To set the mood, listen to Cab Calloway tell you how it is in 1932, five years before marijuana became illegal in the United States.

Previous installments in this series:


The cannabis industry is emerging—and evolving—at an astounding rate. All industry segments, from cultivation and dispensing to the red headed stepchildren of transportation and distribution, are experiencing growth rates that make other industries envious.

Despite significant hurdles driven by federal prohibition, a gross lack of merchant banking, and hundreds of municipalities and counties in legal states that have decided to ban pot businesses, the struggling marijuana industry continues to attract investors and entrepreneurs.

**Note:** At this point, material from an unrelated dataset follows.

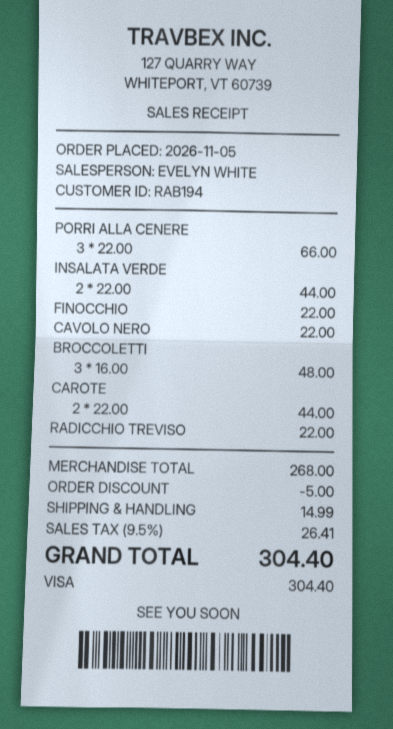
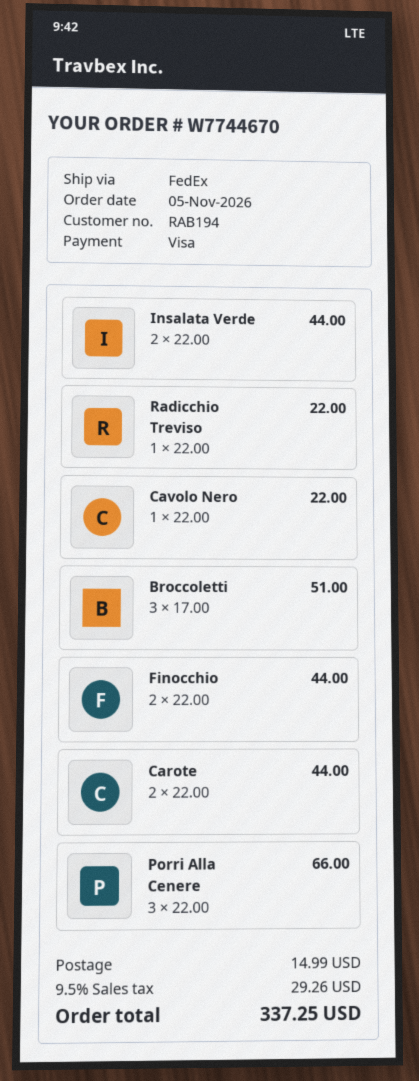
FINOCCHIO: 1 x 22.00 = 22.00 -> 2 x 22.00 = 44.00
BROCCOLETTI: 3 x 16.00 = 48.00 -> 3 x 17.00 = 51.00
discount: 5.00 -> none
tax: 9.5% = 26.41 -> 9.5% = 29.26
total: 304.40 -> 337.25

Amid a literal swarm of red Santa suits comprised of semi-inebriated humans dressed as the proverbial jolly ol’ elf, I met with my client at an expensive hipster tavern in the San Fernando Valley of Los Angeles.

“What about Florida?” she asked. “What if my business was located in Florida instead of Costa Mesa, California?”

“Well, that would be a totally different scenario. The jurisdiction is god; they make the rules,” I responded.

Thus unfolds the gross, complicated regulatory schema—including sometimes massive pushback from jurisdictions at all levels—amid the chaotic emergence of a new, promising market in the United States called “recreational cannabis.”

In late November 2017, three California regulatory bodies released a combined 278 pages of the latest draft regulations for the marijuana industry in the Golden State. These regulations are all derived from California’s Senate Bill No. 94 (SB 94), the “law of the land” (as interpreted from the state’s ballot passage of Proposition 64 [officially dubbed the Control, Regulate and Tax Adult Use of Marijuana Act, or AUMA] in November 2016).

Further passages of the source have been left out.